There is a quiet moment before big change when nothing looks different on the outside and everything hurts on the inside.
You know it. The job that feels like an IV drip of beige. The relationship routine that has become a museum exhibit called Two People Sharing Wi Fi. The calendar full of meetings that could have been a treaty to do less but somehow became permission to do more of the same.
We like to say we fear change. That is only half true. What we really fear is naming the cost of not changing.
Because once you name it, you cannot unsee it.
Here is the strange little trick your brain plays. It keeps you focused on the possible pain of change.
What if I fail.
What if people judge me.
What if I lose what I have.
It is like staring at the dentist bill while ignoring the toothache.

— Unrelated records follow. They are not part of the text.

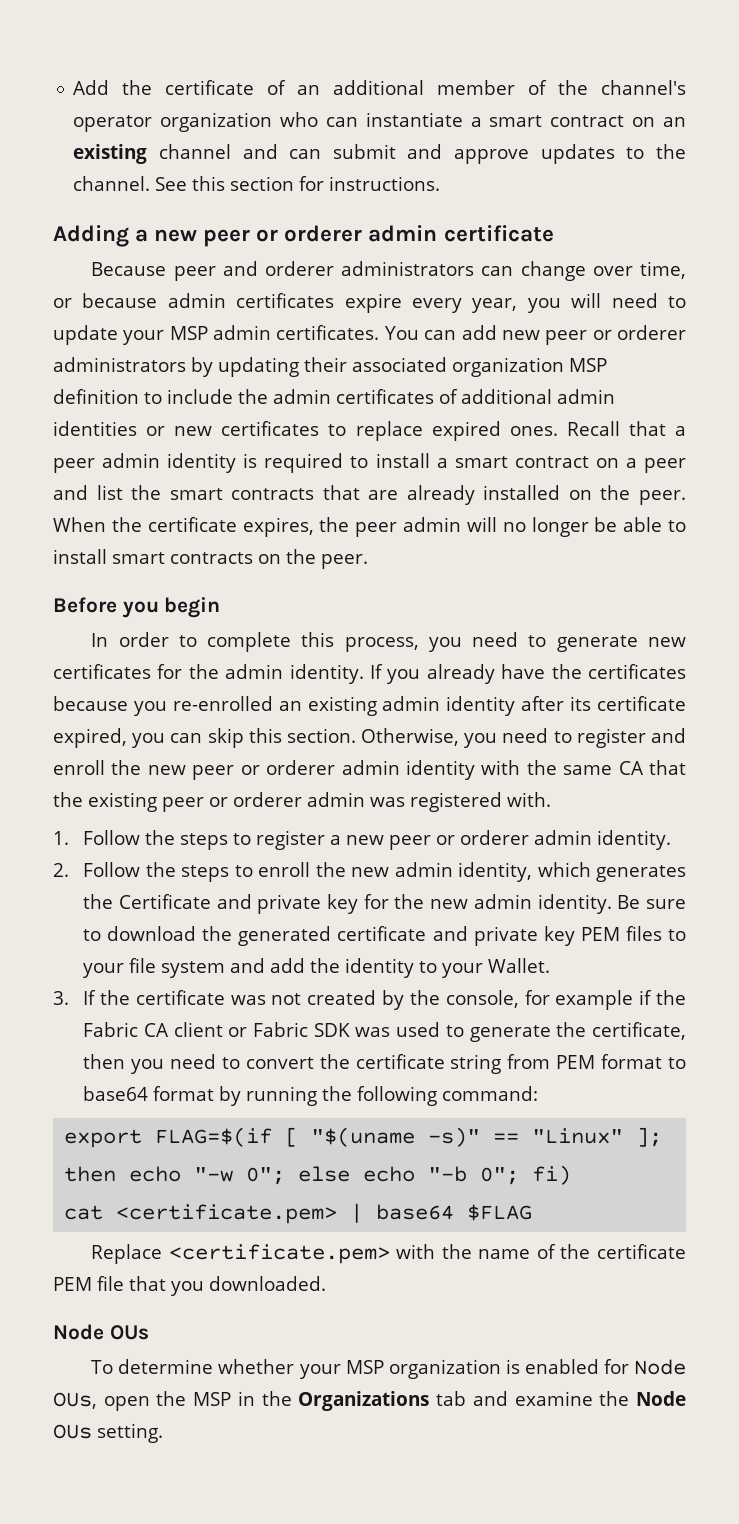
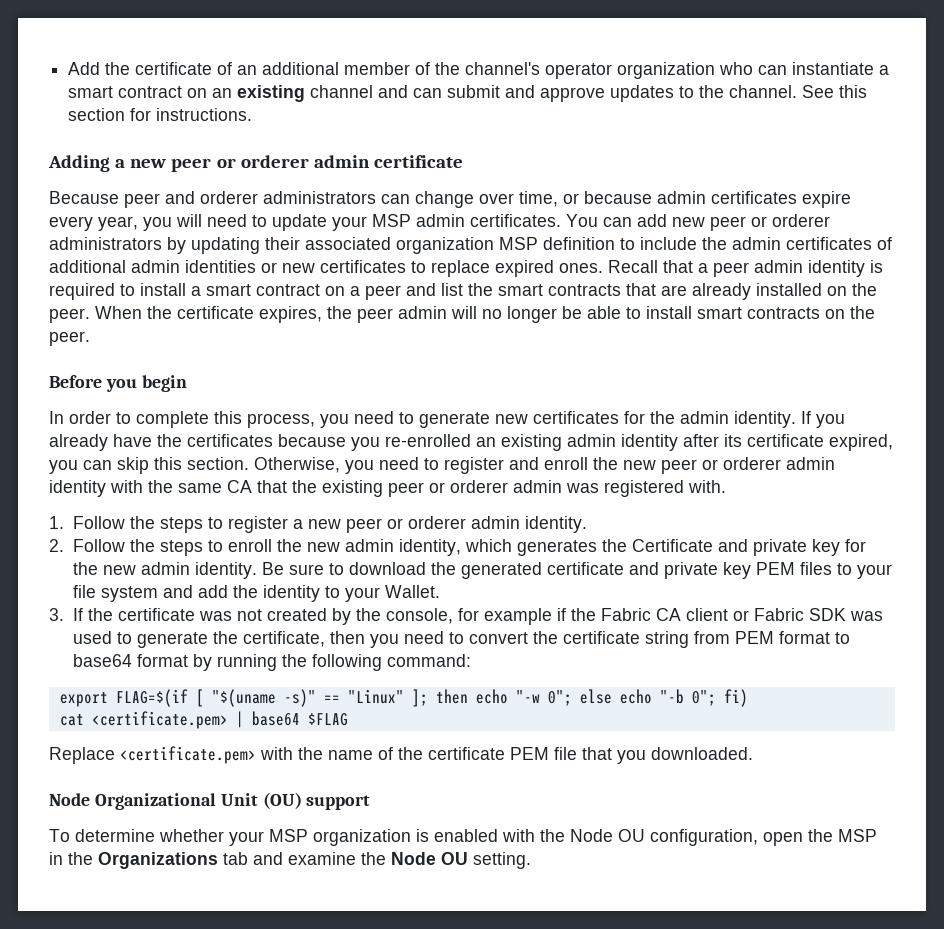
[109,1325,149,1340] OUs -> [94,792,371,810] Organizational Unit (OU) support
[603,1359,686,1375] [53,1392,97,1409] for Node OUs, -> [502,829,758,846] with the Node OU configuration,
[53,1424,92,1439] OUs -> [441,852,468,865] OU

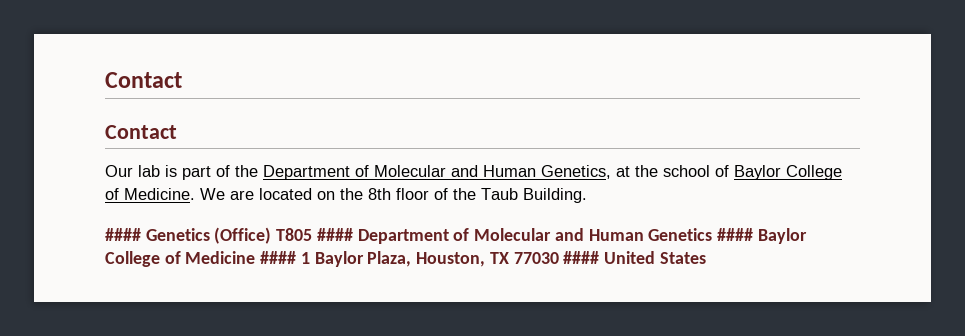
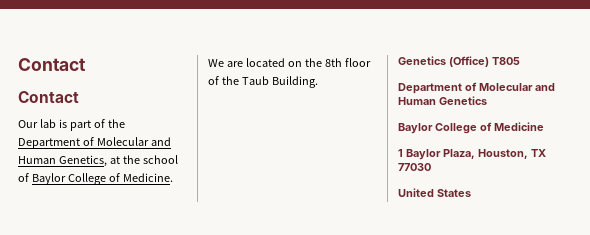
[105,228,141,241] #### -> (318, 82) none
[316,228,353,241] #### -> (520, 61) //
[716,228,753,241] #### -> (487, 100) //
[260,251,297,264] #### -> (544, 126) //
[563,251,600,264] #### -> (431, 167) //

So try this instead. For one week, become an archaeologist of your current pain.
Ask sharp questions.
If I do nothing different for three months, what specifically gets worse.
What part of me gets smaller.
Who pays for my comfort. My kids. My team. My future self.
If a documentary crew filmed my life today, would I be proud of this season or would I want to fast forward.
Write it down. In rude detail. Dollars. Hours. Missed trips. Stalled projects. Exhausted evenings. The jokes that are not funny anymore.
Sit with that list until it stops being dramatic and starts being obvious.
The moment the pain of staying the same becomes clear and concrete, the pain of change shifts flavor. It is no longer terror. It is soreness. The ache of a muscle that might actually be getting stronger.
Change will still hurt. Fine. So does exercise. So does telling the truth. So does leaving a party early when everyone else is staying late.
But stagnation has compound interest.
Once we see it, there’s no unseeing it.
Once we feel it, we finally lean into the change.